• **YOUR GOAL**
Return each record verbatim, images excluded.

Change detection outputs:
┌──

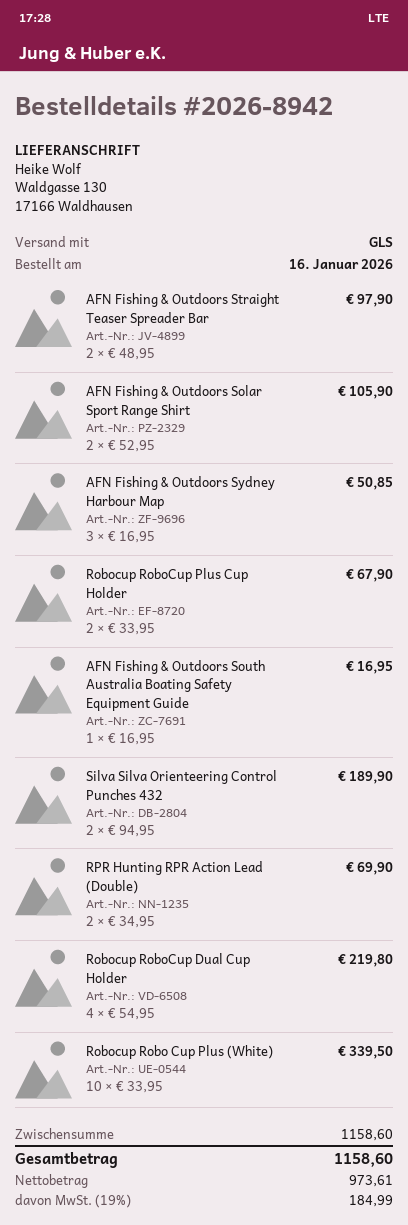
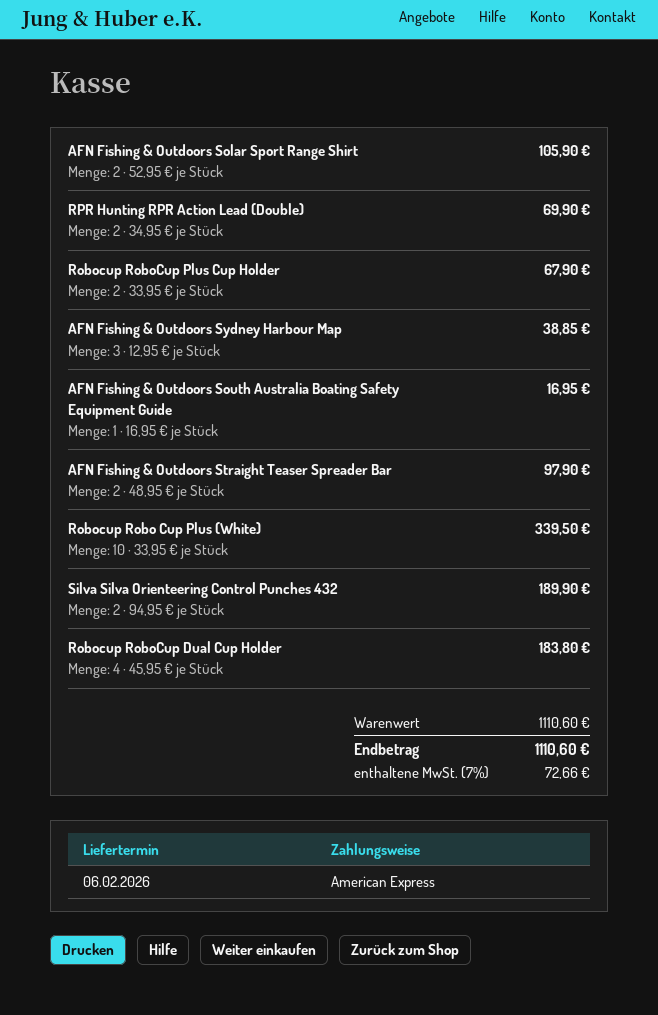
AFN Fishing & Outdoors Sydney Harbour Map: 3 x 16.95 = 50.85 -> 3 x 12.95 = 38.85
Robocup RoboCup Dual Cup Holder: 4 x 54.95 = 219.80 -> 4 x 45.95 = 183.80
subtotal: 1158.60 -> 1110.60
tax: 19% = 184.99 -> 7% = 72.66
total: 1158.60 -> 1110.60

└──

• **EXERCISE OUTPUT**
AFN Fishing & Outdoors Sydney Harbour Map: 3 x 16.95 = 50.85 -> 3 x 12.95 = 38.85
Robocup RoboCup Dual Cup Holder: 4 x 54.95 = 219.80 -> 4 x 45.95 = 183.80
subtotal: 1158.60 -> 1110.60
tax: 19% = 184.99 -> 7% = 72.66
total: 1158.60 -> 1110.60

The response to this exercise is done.